### Task:
Those lines of the data that hold the word "none" are to be copied out.

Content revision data
---------------
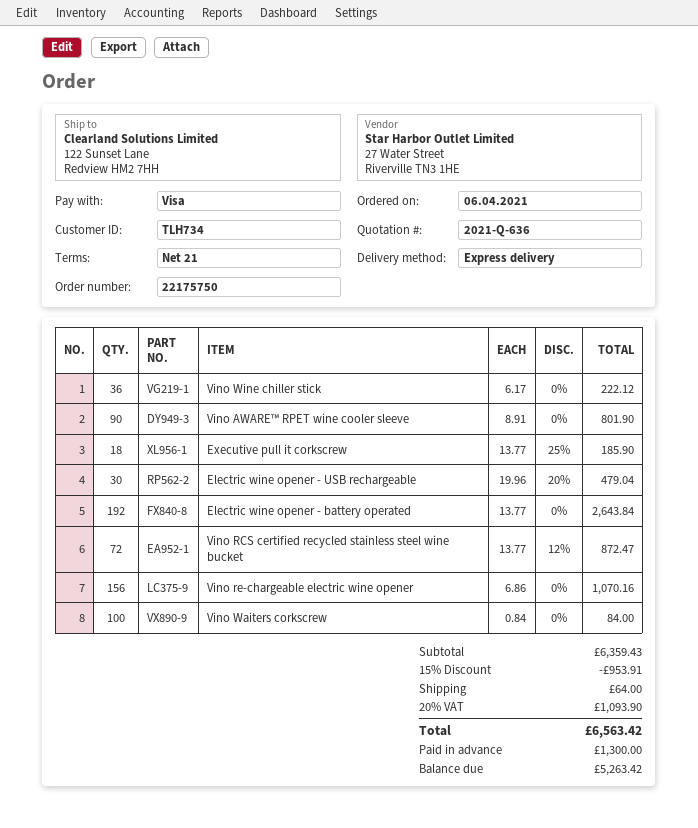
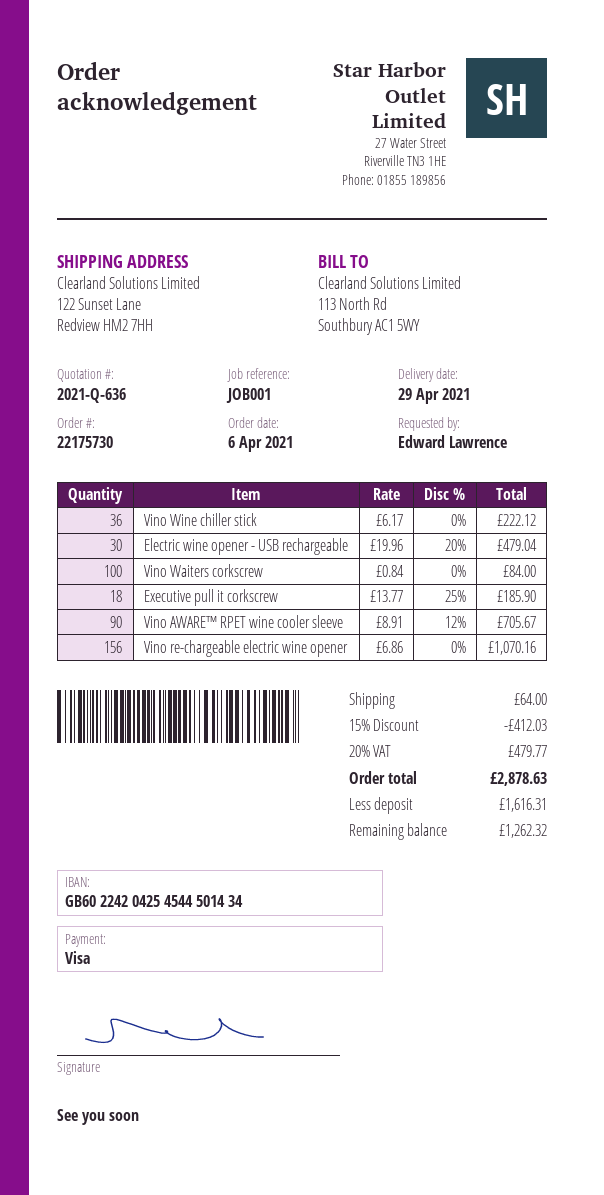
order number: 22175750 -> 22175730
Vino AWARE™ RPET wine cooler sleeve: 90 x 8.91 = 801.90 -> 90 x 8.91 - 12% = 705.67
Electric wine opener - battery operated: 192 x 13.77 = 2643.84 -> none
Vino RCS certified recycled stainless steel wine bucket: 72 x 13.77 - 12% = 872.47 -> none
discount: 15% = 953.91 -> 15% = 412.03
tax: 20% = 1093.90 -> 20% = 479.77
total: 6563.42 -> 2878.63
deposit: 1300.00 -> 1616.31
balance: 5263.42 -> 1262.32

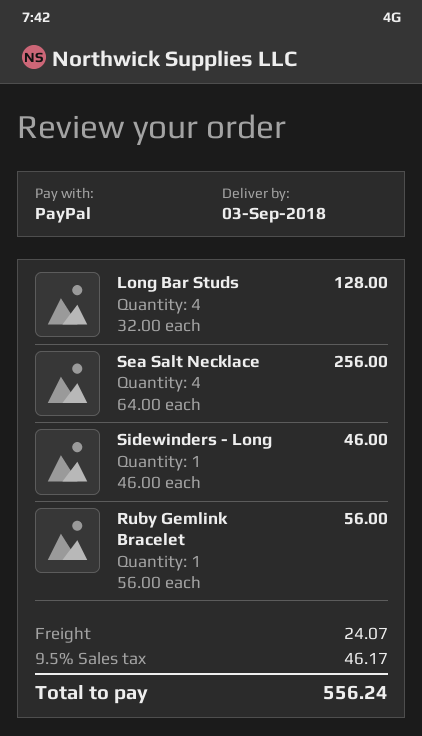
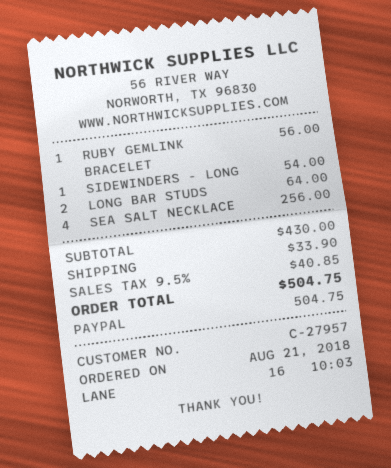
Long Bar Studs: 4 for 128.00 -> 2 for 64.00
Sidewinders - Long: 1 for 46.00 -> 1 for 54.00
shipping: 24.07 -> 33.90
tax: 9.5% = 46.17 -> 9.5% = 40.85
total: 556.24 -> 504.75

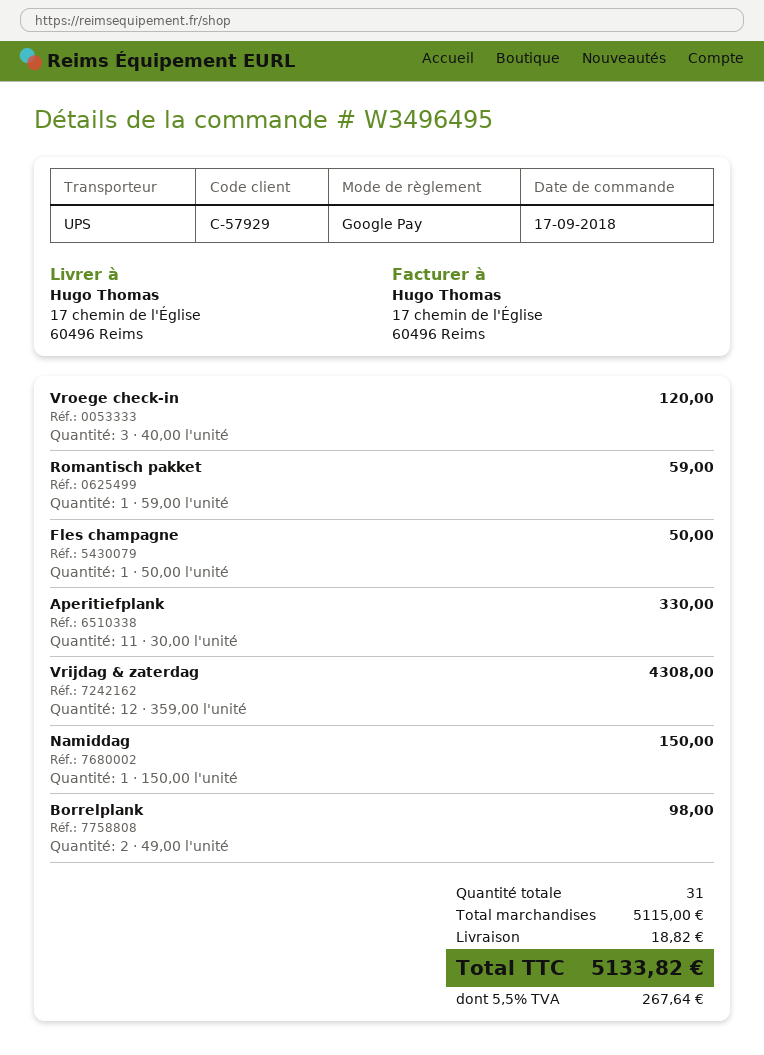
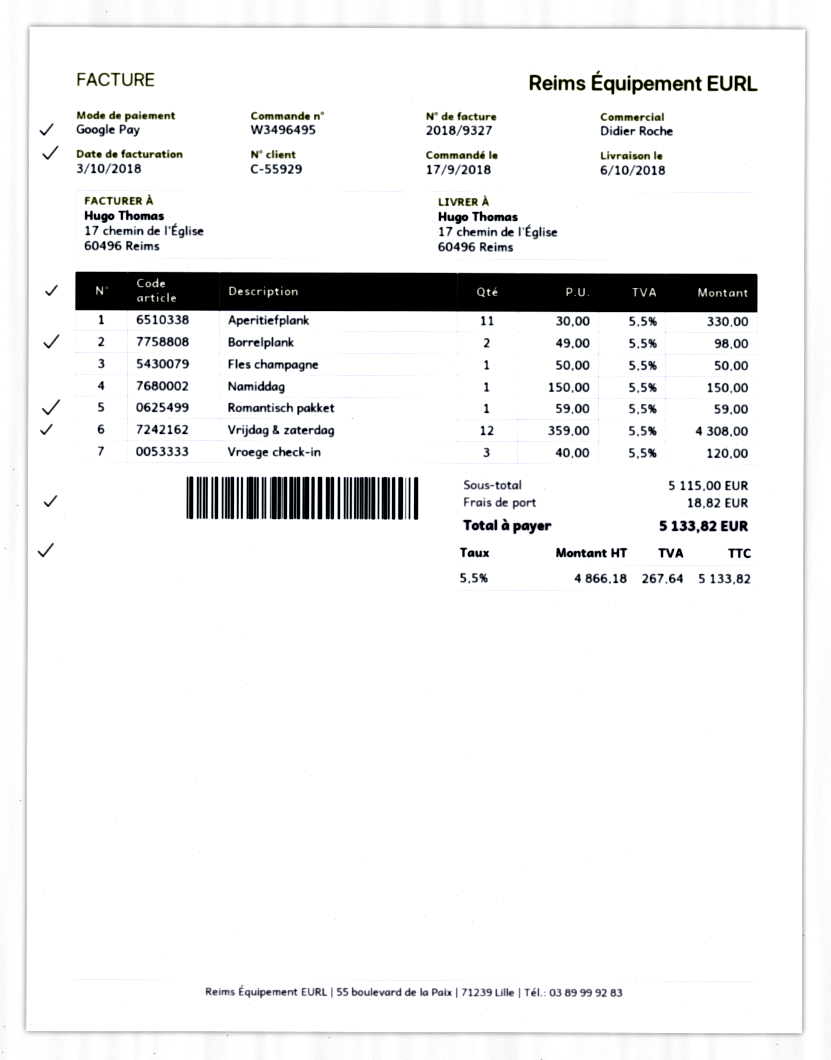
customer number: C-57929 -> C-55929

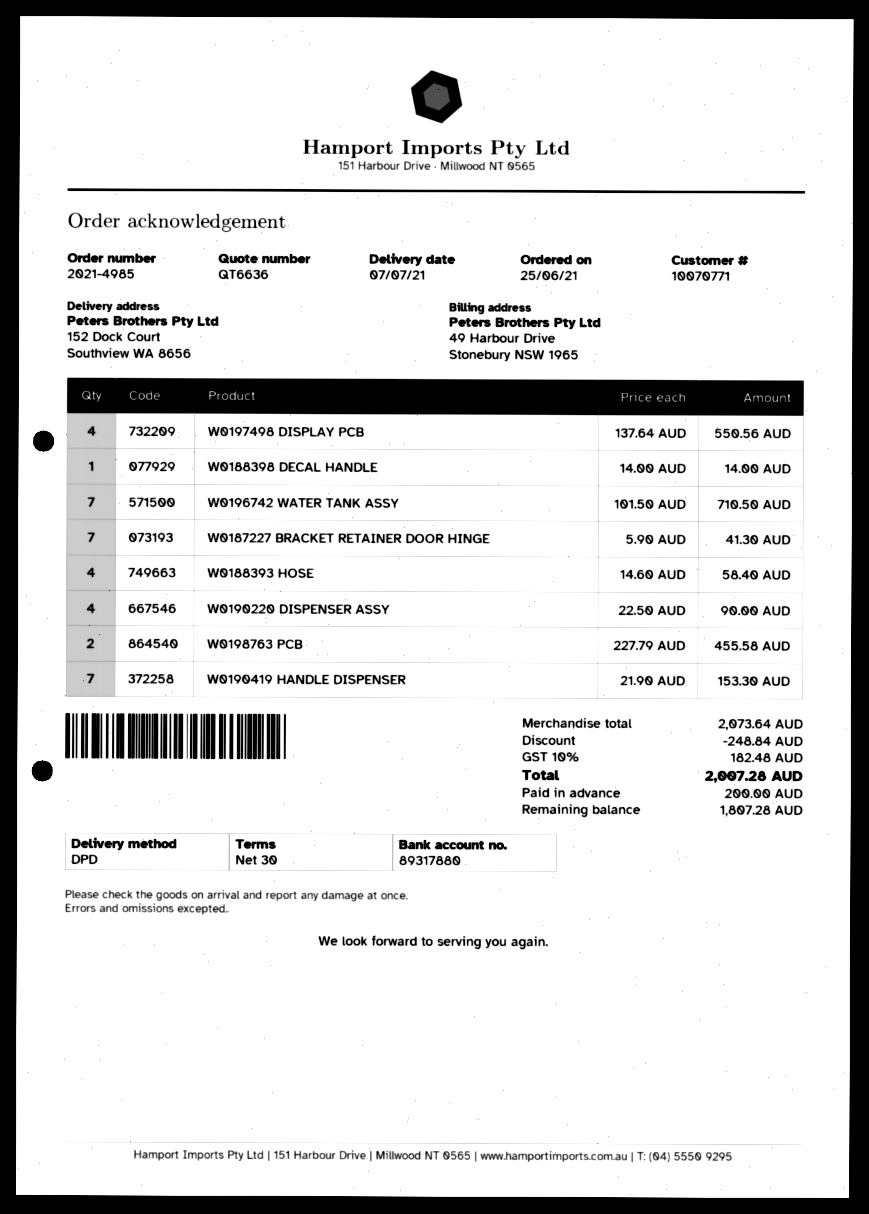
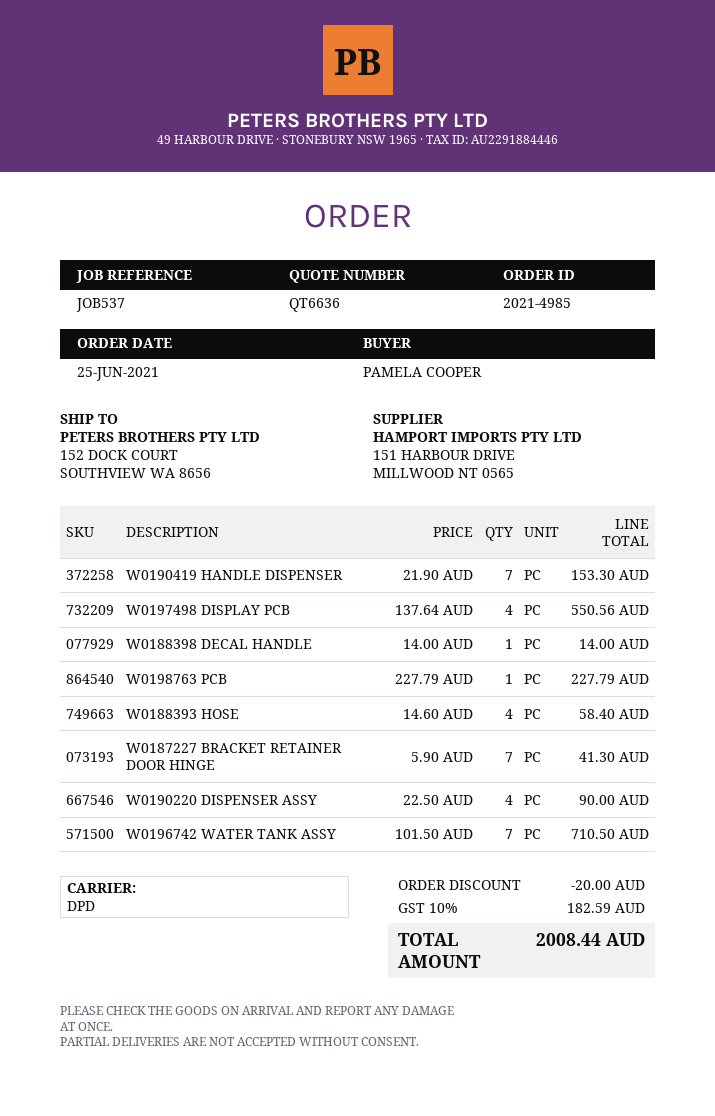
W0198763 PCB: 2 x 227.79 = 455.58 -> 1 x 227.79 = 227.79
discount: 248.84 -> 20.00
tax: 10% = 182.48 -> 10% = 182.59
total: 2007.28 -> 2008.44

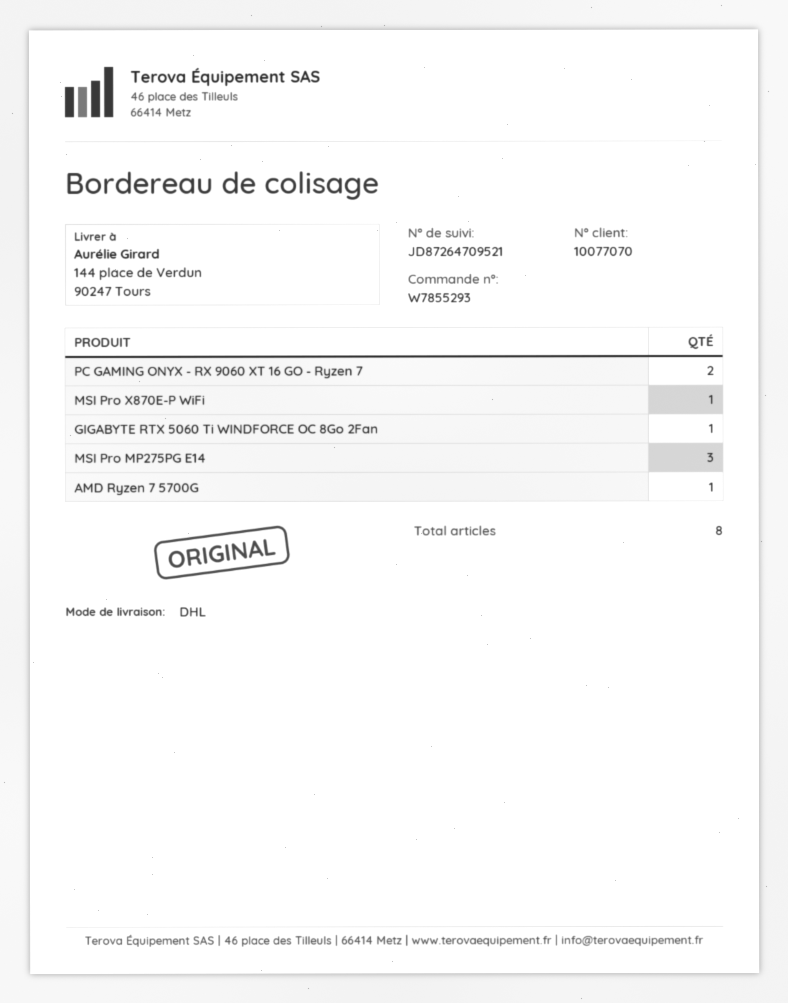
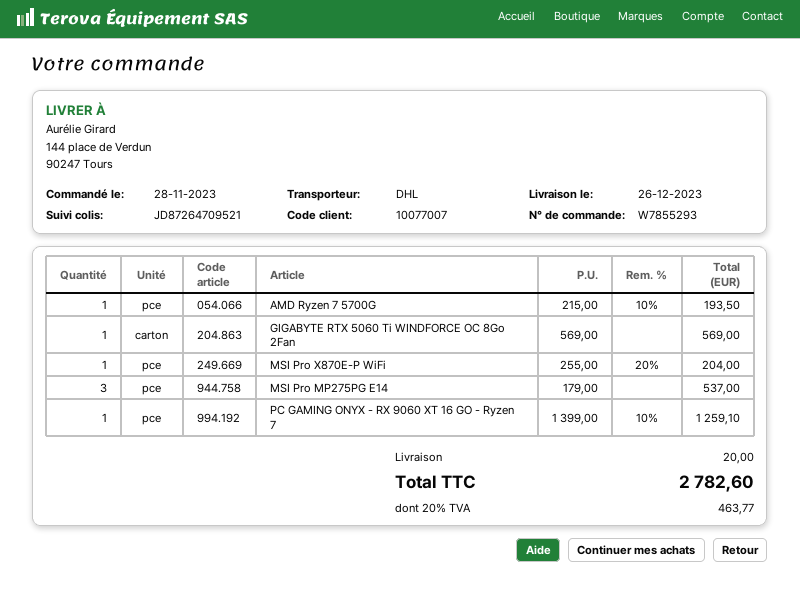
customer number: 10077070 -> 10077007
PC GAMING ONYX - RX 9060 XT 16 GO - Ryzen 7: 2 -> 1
---------------
### Written solution:
Electric wine opener - battery operated: 192 x 13.77 = 2643.84 -> none
Vino RCS certified recycled stainless steel wine bucket: 72 x 13.77 - 12% = 872.47 -> none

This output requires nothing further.